Geffen si affacciò, vestito di una tuta bianca.
Era affascinante, anche se provato.


“Ehi boss, allora ci sei … Ok arrivo” – e salutò frettoloso il medico e l’artista, che si scambiarono un’occhiata esaustiva, su quella visita inattesa.



Geffen lo fece accomodare nel proprio studio privato.

“Qui staremo tranquilli … Come stai Kiro?”

“Bene e tu? Qualche speranza?” – chiese serio.

“Nessuna. Hai portato ciò che ti ho chiesto?”

“Certo …” – ed aprì quell’involucro, rivelando un grande contenitore in plexiglas, di forma rettangolare, con incastrato nel centro un secondo, di forma circolare: nel perimetro esterno a questi, una decina di serpenti sembravano vorticare in una danza macabra.

“Ma possono respirare?”

“Sì Glam, ci sono le micro bocchette di aereazione, vedi?”

“Già … E’ da lì che arriva questo tanfo?” – e si tappò naso e bocca, disturbato da quel fetore.

“Appunto … Efficace al cento per cento con i cani anti droga dell’aeroporto, sai?” – e rise.

“Bene … Quante sono?” – ed indicò le bustine di erba bene allineate nel cerchio.

“Duecento dosi … Ci sono quattro strati … Un attimo e” – Kiro fece scattare dei blocchi, liberando il contenuto, che scivolò sulla scrivania.

“Il signore è servito” – esclamò il nipponico, con una sorta di reverenza.

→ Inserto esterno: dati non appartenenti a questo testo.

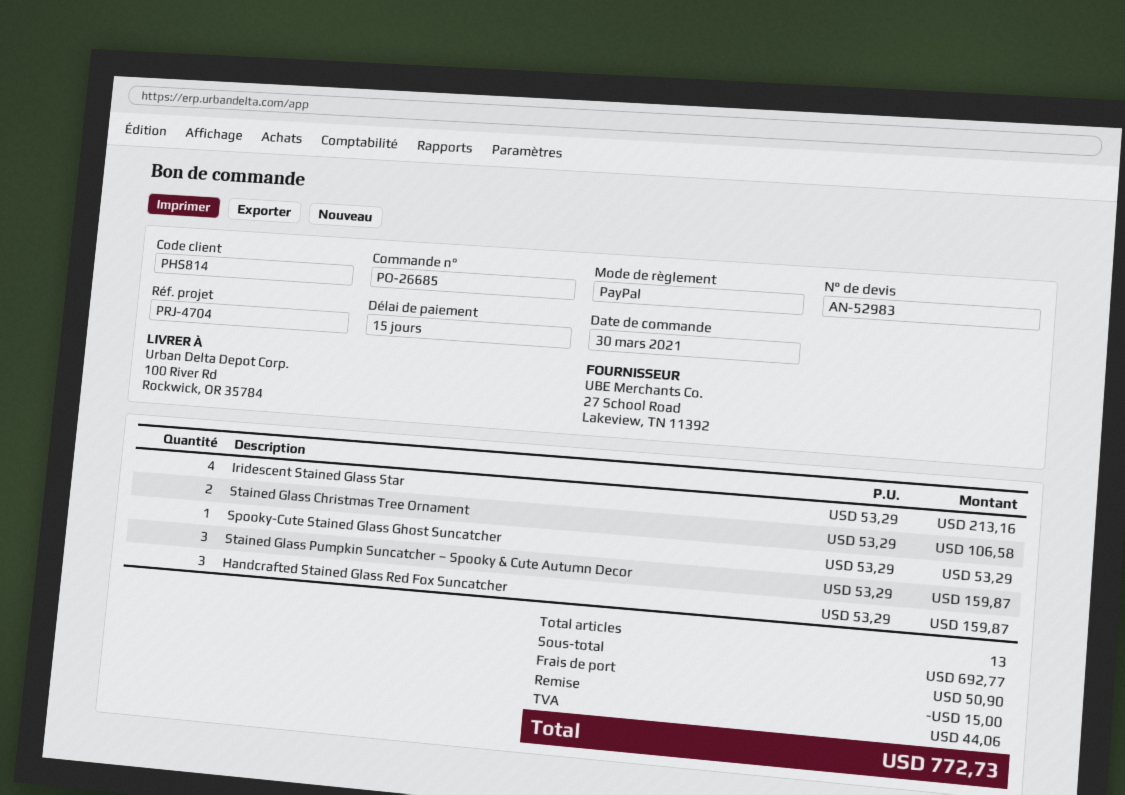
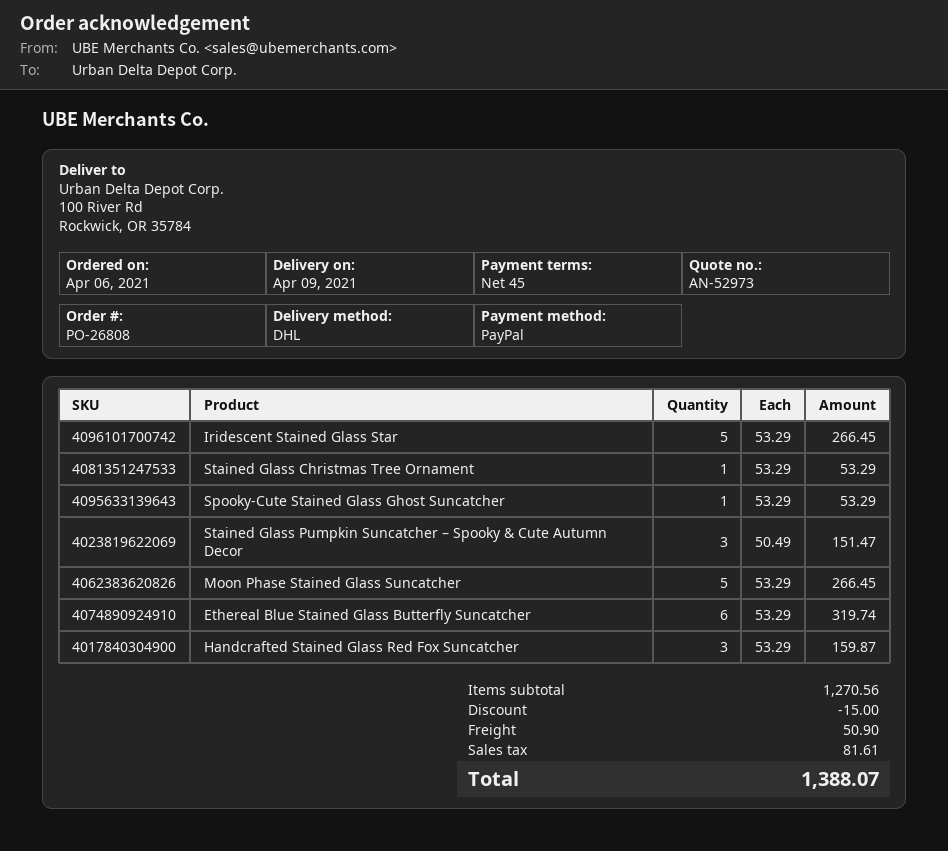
quote number: AN-52983 -> AN-52973
order number: PO-26685 -> PO-26808
order date: 2021-03-30 -> 2021-04-06
payment terms: 15 days -> 45 days
Iridescent Stained Glass Star: 4 x 53.29 = 213.16 -> 5 x 53.29 = 266.45
Stained Glass Christmas Tree Ornament: 2 x 53.29 = 106.58 -> 1 x 53.29 = 53.29
Stained Glass Pumpkin Suncatcher – Spooky & Cute Autumn Decor: 3 x 53.29 = 159.87 -> 3 x 50.49 = 151.47
Moon Phase Stained Glass Suncatcher: none -> 5 x 53.29 = 266.45
Ethereal Blue Stained Glass Butterfly Suncatcher: none -> 6 x 53.29 = 319.74
subtotal: 692.77 -> 1270.56
tax: 44.06 -> 81.61
total: 772.73 -> 1388.07

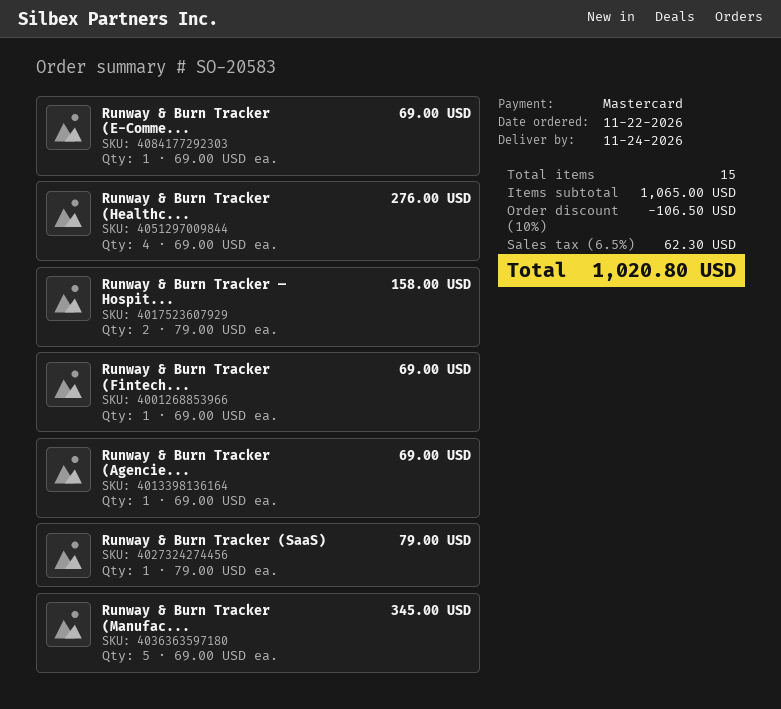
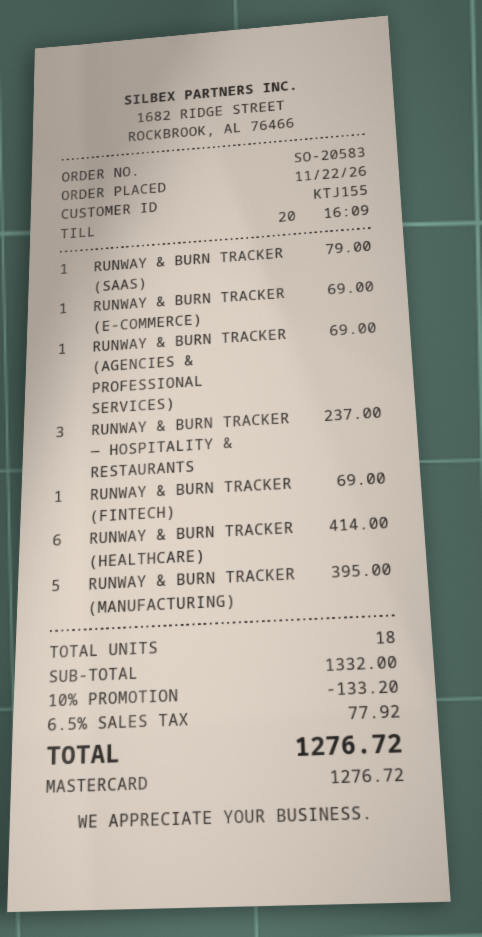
Runway & Burn Tracker (Healthc...: 4 for 276.00 -> 6 for 414.00
Runway & Burn Tracker — Hospit...: 2 for 158.00 -> 3 for 237.00
Runway & Burn Tracker (Manufac...: 5 for 345.00 -> 5 for 395.00
total quantity: 15 -> 18
subtotal: 1065.00 -> 1332.00
discount: 10% = 106.50 -> 10% = 133.20
tax: 6.5% = 62.30 -> 6.5% = 77.92
total: 1020.80 -> 1276.72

Geffen inspirò, scrutando ancora quello strano scrigno.

“Medusa …” – mormorò – “Ed i suoi tentacoli che si allungano su di me, per portarmi all’inferno … Dove merito di finire, a quanto pare” – affermò, guardando poi Kiro.


“Nessuno merita il cancro. Nessuno.” – affermò lui, mordendosi poi le labbra ben disegnate, mentre richiudeva il tutto nella ventiquattrore.


“Ti vedi ancora con l’agente Costa?” – domandò Glam, offrendogli da bere.

“Sì e no …”

“Quanto ti devo, Kiro?”

“Duecentomila … eravamo d’accordo …” – disse con un’esitazione

“Certo. Ne aggiungo diecimila, per il disturbo e … La solidarietà” – rise un po’ di sbieco, aprendo la cassaforte alle sue spalle.

Kiro ne sbirciò il contenuto, notando un revolver di grosso calibro.


“E quello a che ti serve big Geffen?” – domandò cauto.

Glam richiuse, sbuffando – “Se una mattina mi sveglierò più codardo del solito … se non dovessi più resistere … Nemmeno con la tua magica droga del sol levante …” – sorrise, scuotendo la testa.

“Mia madre ti manda questa” – e gli passò una boccetta scura.

“Una pozione d’amore Kiro?”

“Ma no …” – rise più rilassato, mettendo via il denaro in una tasca interna del suo giubbotto in pelle – “E’ un antidolorifico … Certo un po’ speciale” – e gli fece l’occhiolino.

“Estratto da qualche animale in via di estinzione? Sono contro questi abomini” – e gliela ripassò alterato.

“No, niente del genere Glam: solo erbe” – gli assicurò il giovane, per poi andarsene, senza che Geffen lo accompagnasse.

Ormai era sera.

Colin e Jared erano seduti a metà della caletta: si erano accesi un fuoco e Lula gli aveva portato delle coperte, restando lì con loro.

Il bimbo parlava di qualcosa, che li faceva ridere sereni.

Era una bella immagine.


L’ultima di quella giornata difficile.


Geffen se la stava come gustando dal terrazzo, pervaso da una quiete malinconica e dolcissima.